Forscher suchen nach Personen, die einer bestimmten Beschreibung entsprechen, die als Auswahlkriterien bezeichnet werden. Einige Beispiele für diese Kriterien sind der allgemeine Gesundheitszustand einer Person oder frühere Behandlungen.

Zulassungskriterien

Studienberechtigtes Alter

18 Jahre bis 75 Jahre (Erwachsene, Älterer Erwachsener)

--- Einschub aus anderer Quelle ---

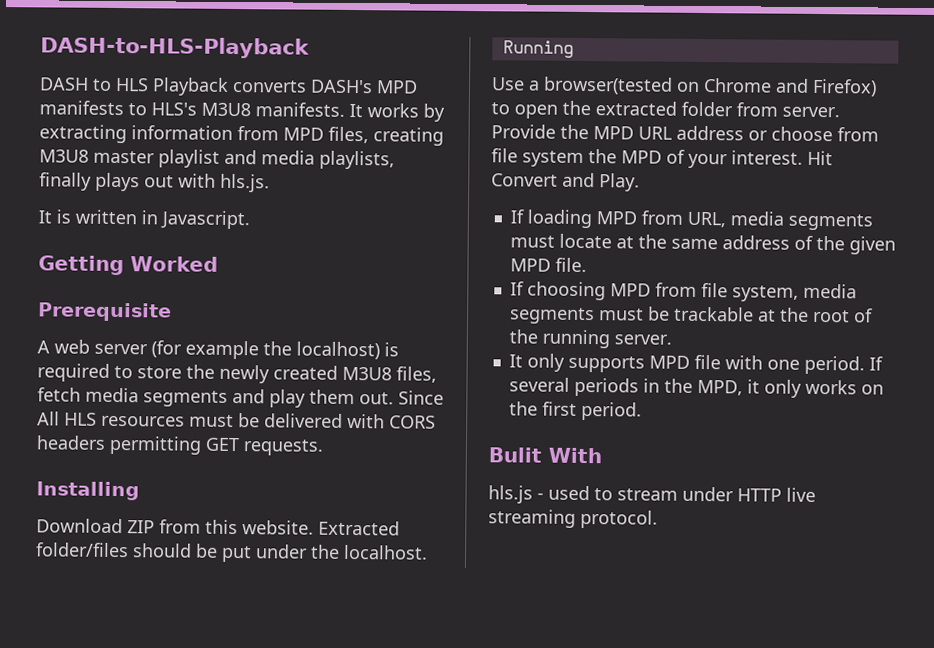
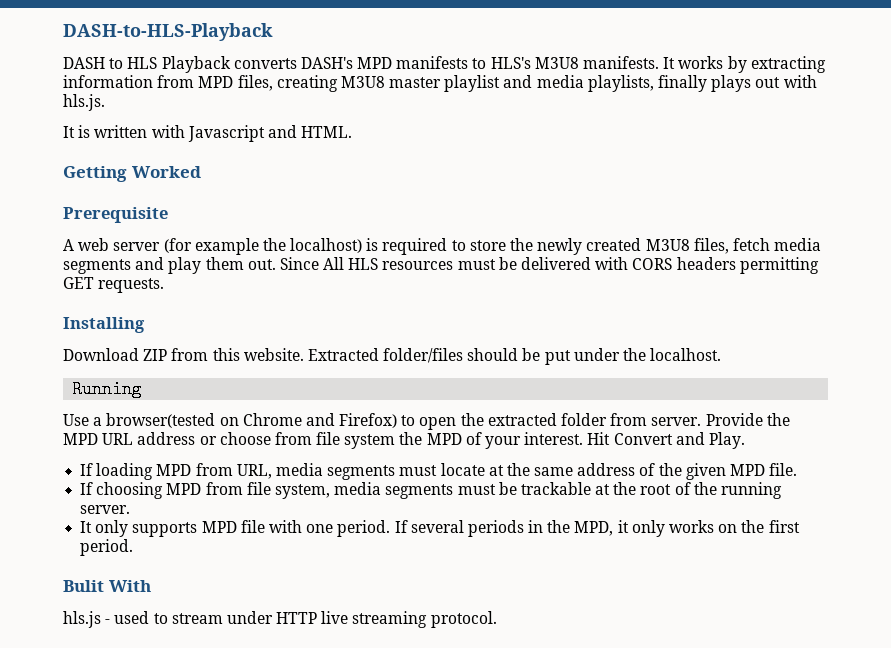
[141,210,250,230] in Javascript. -> [151,125,353,142] with Javascript and HTML.

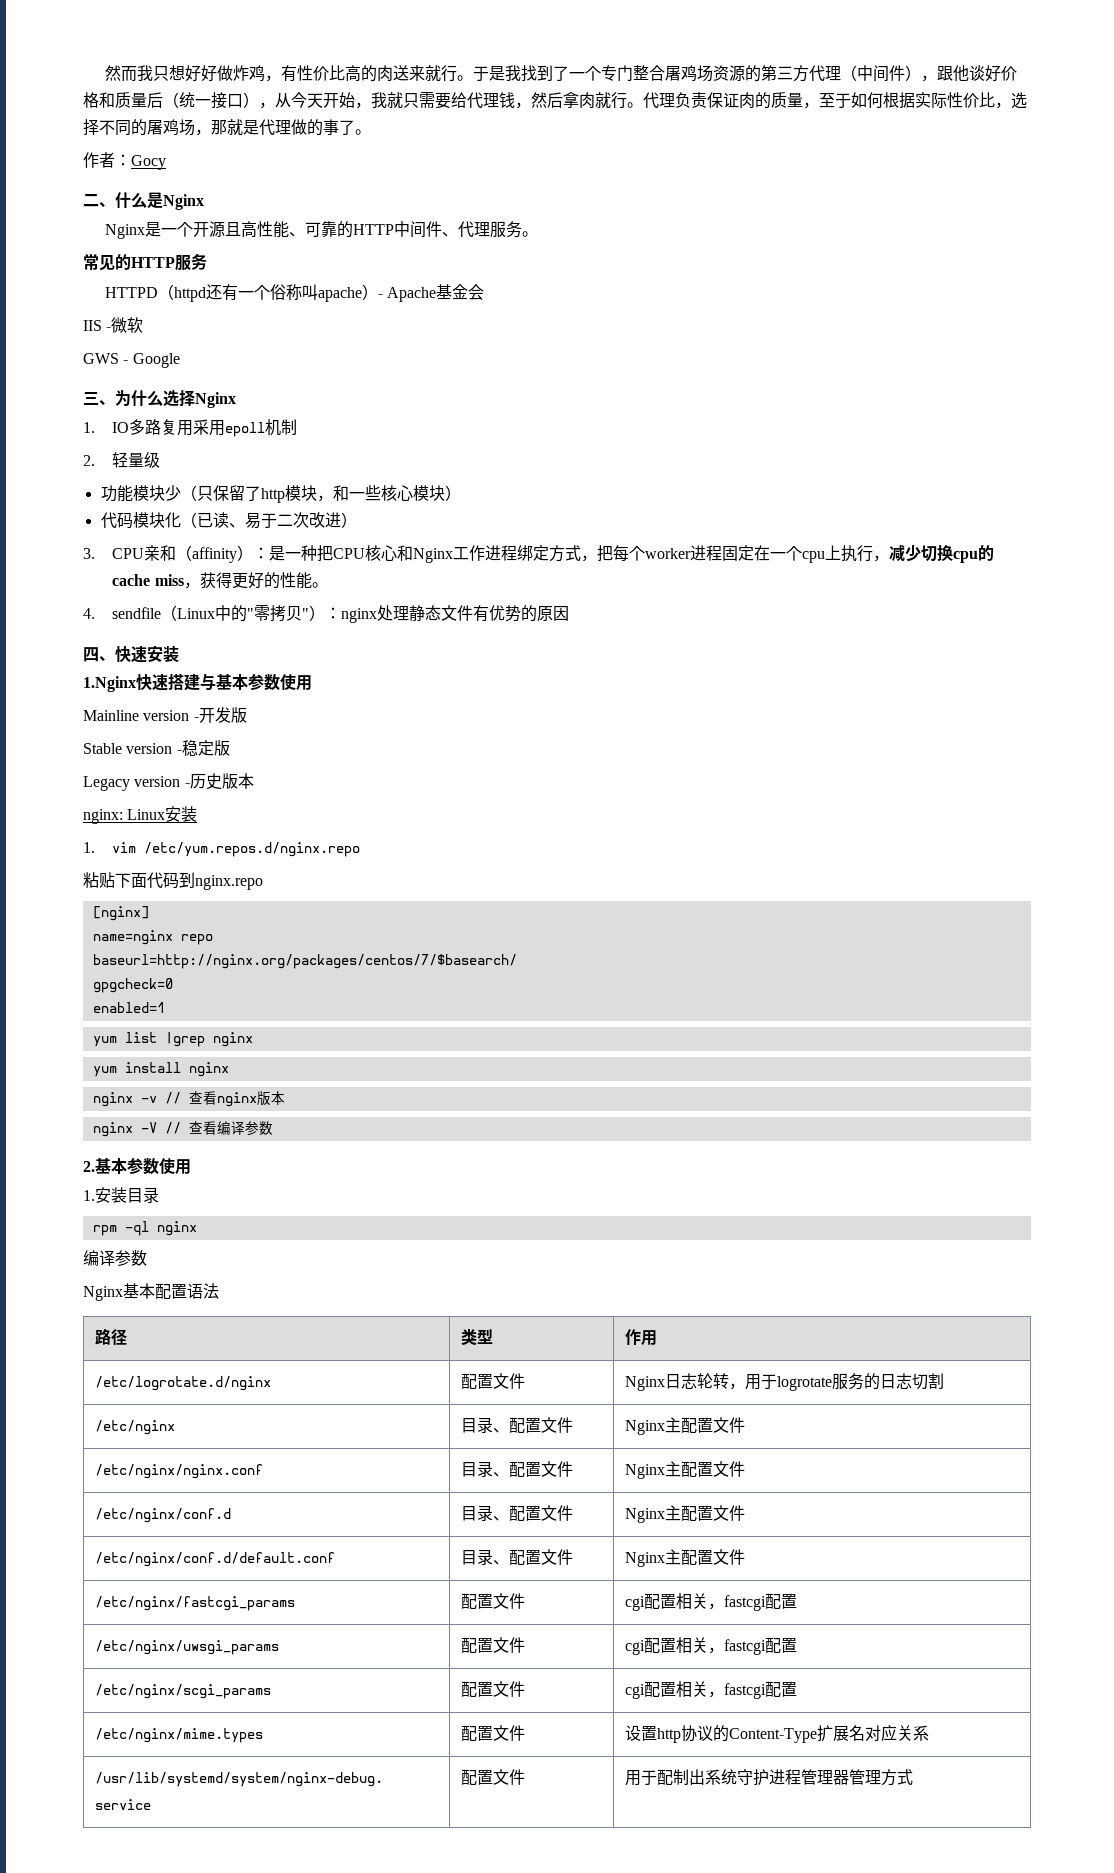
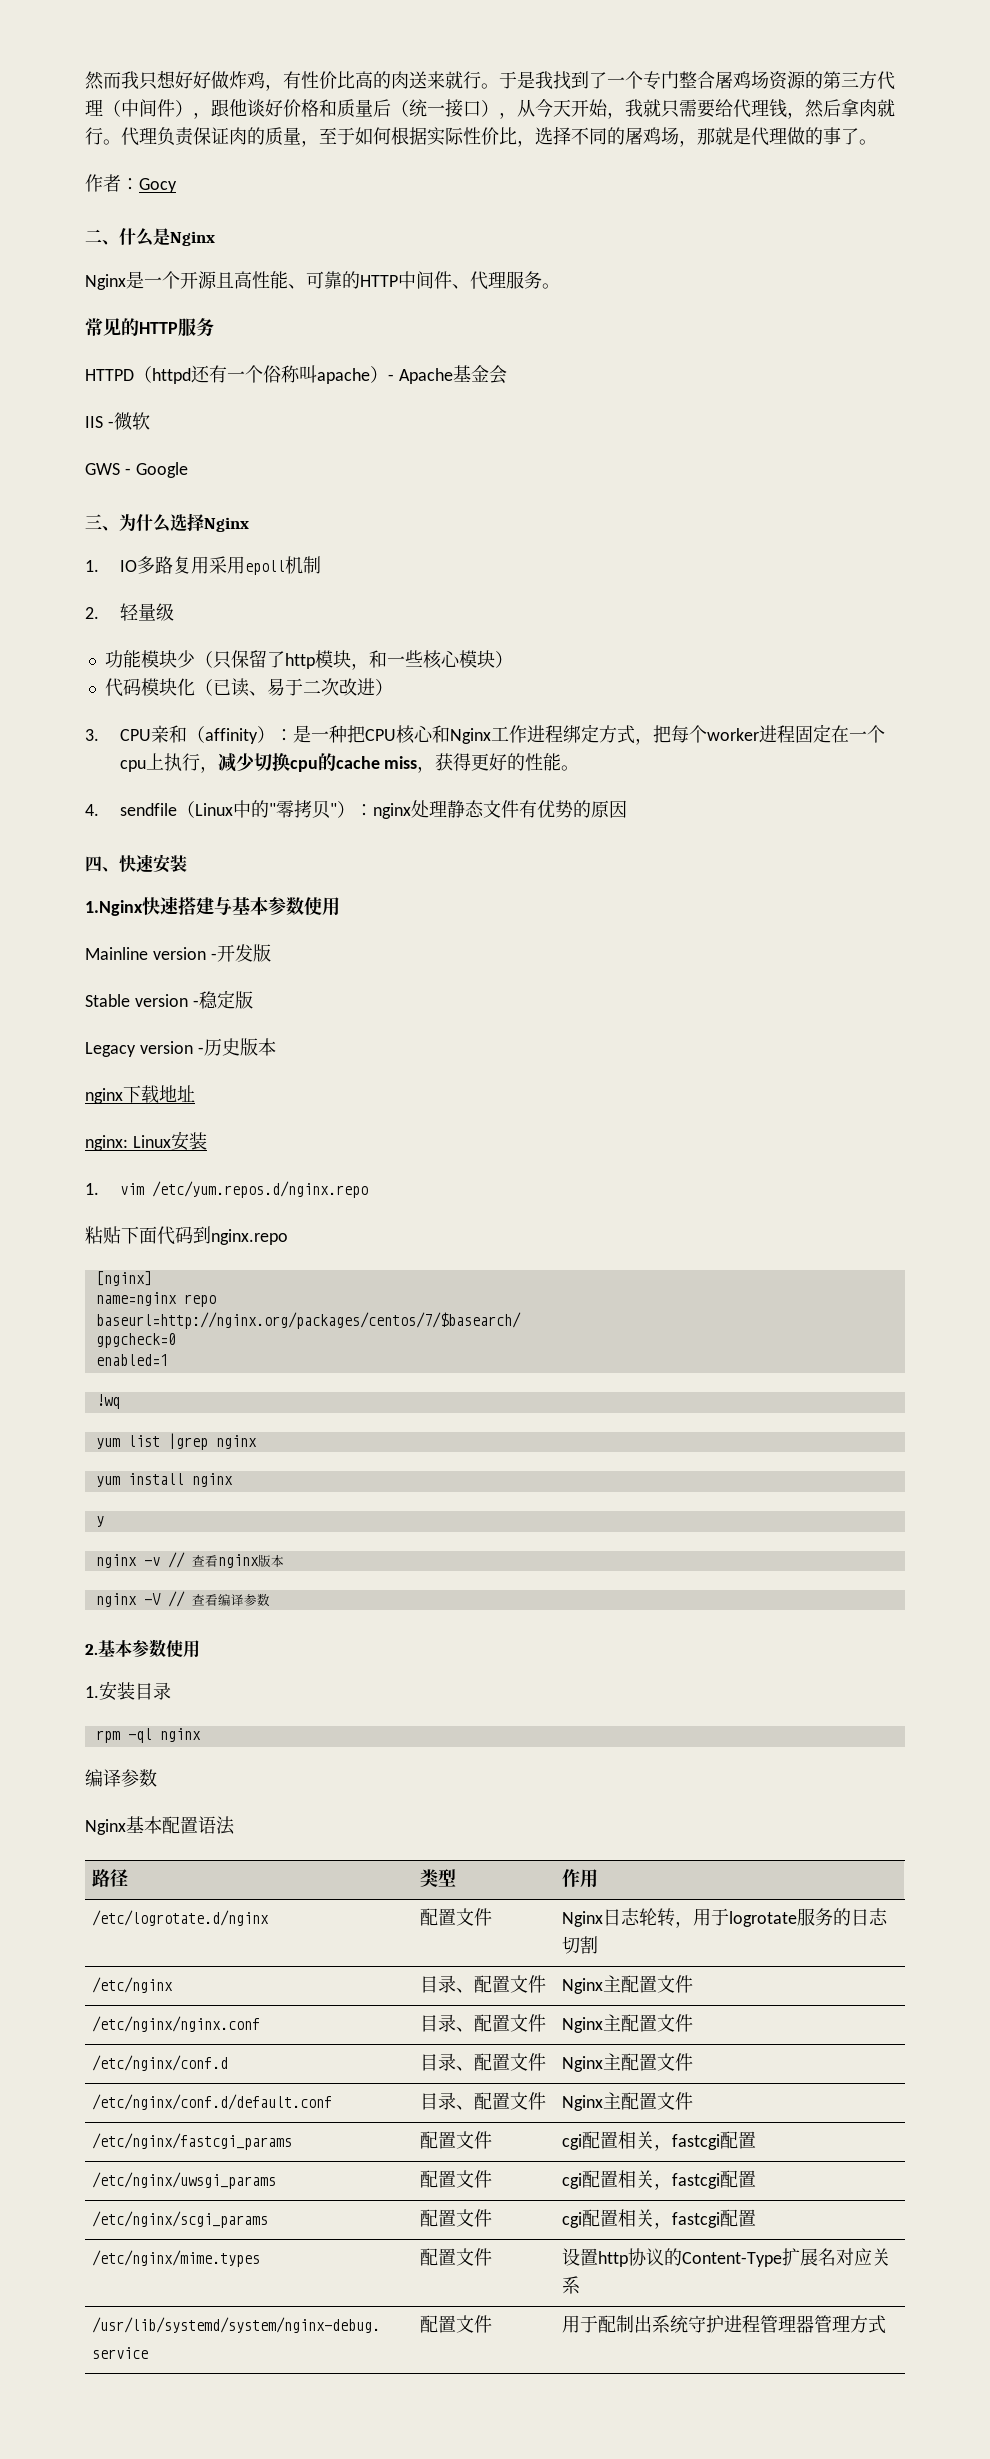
(254, 781) none -> [85,1085,195,1104] // nginx下载地址
(165, 1007) none -> [95,1394,120,1409] // !wq
(229, 1069) none -> [95,1516,104,1527] // y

Akzeptiert gesunde Freiwillige

Nein

Beschreibung

Einschlusskriterien:

  • Teilnehmer, die zum Zeitpunkt der Einverständniserklärung ein klinisches Ansprechen und/oder eine klinische Remission in der 14-wöchigen TV48574-IMM-20036 DRF-Studie erreichten
  • Teilnehmerinnen, die Frauen im gebärfähigen Alter (WOCBP) sind, sollten ein negatives β-humanes Choriongonadotropin-Testergebnis haben und eine hochwirksame Methode der Empfängnisverhütung praktizieren
  • Männliche Teilnehmer (einschließlich Vasektomie) mit WOCBP-Partnern sollten nach der ersten IMP-Verabreichung und während der gesamten Studie Kondome verwenden

HINWEIS- Zusätzliche Kriterien können zutreffen, bitte wenden Sie sich für weitere Informationen an den Prüfer

Ausschlusskriterien:

  • Teilnehmer, die die Studie TV48574-IMM-20036 vor dem geplanten Besuch in Woche 14 abgebrochen haben (jeglicher Grund, einschließlich mangelnder Wirksamkeit, Sicherheit oder persönlicher Gründe) und Teilnehmer, die die Definition des klinischen Ansprechens oder der klinischen Remission basierend auf ihrer DRF-Woche 14 nicht erfüllten Bewertung
  • Der Teilnehmer leidet unter Begleiterkrankungen oder Behandlungen, die die Studiendurchführung beeinträchtigen, die Interpretation der Studienbeobachtungen/-ergebnisse beeinflussen oder den Teilnehmer während der Studie einem erhöhten Risiko aussetzen könnten, wie vom Prüfarzt und/oder dem klinischen Studienarzt beurteilt.
  • Der Teilnehmer geht davon aus, dass während dieser Studie eine größere Operation erforderlich ist.
  • Teilnehmer mit klinischen Symptomen, die auf eine Infektion mit der Coronavirus-Krankheit 2019 (COVID-19) hinweisen können
  • Die Teilnehmerin ist derzeit schwanger oder stillt oder plant, während der Studie oder für mindestens 50 Tage nach Verabreichung der letzten IMP-Dosis im Falle einer vorzeitigen Beendigung schwanger zu werden oder zu stillen. Jede Frau, die während der Studie schwanger wird, wird von der Studie ausgeschlossen.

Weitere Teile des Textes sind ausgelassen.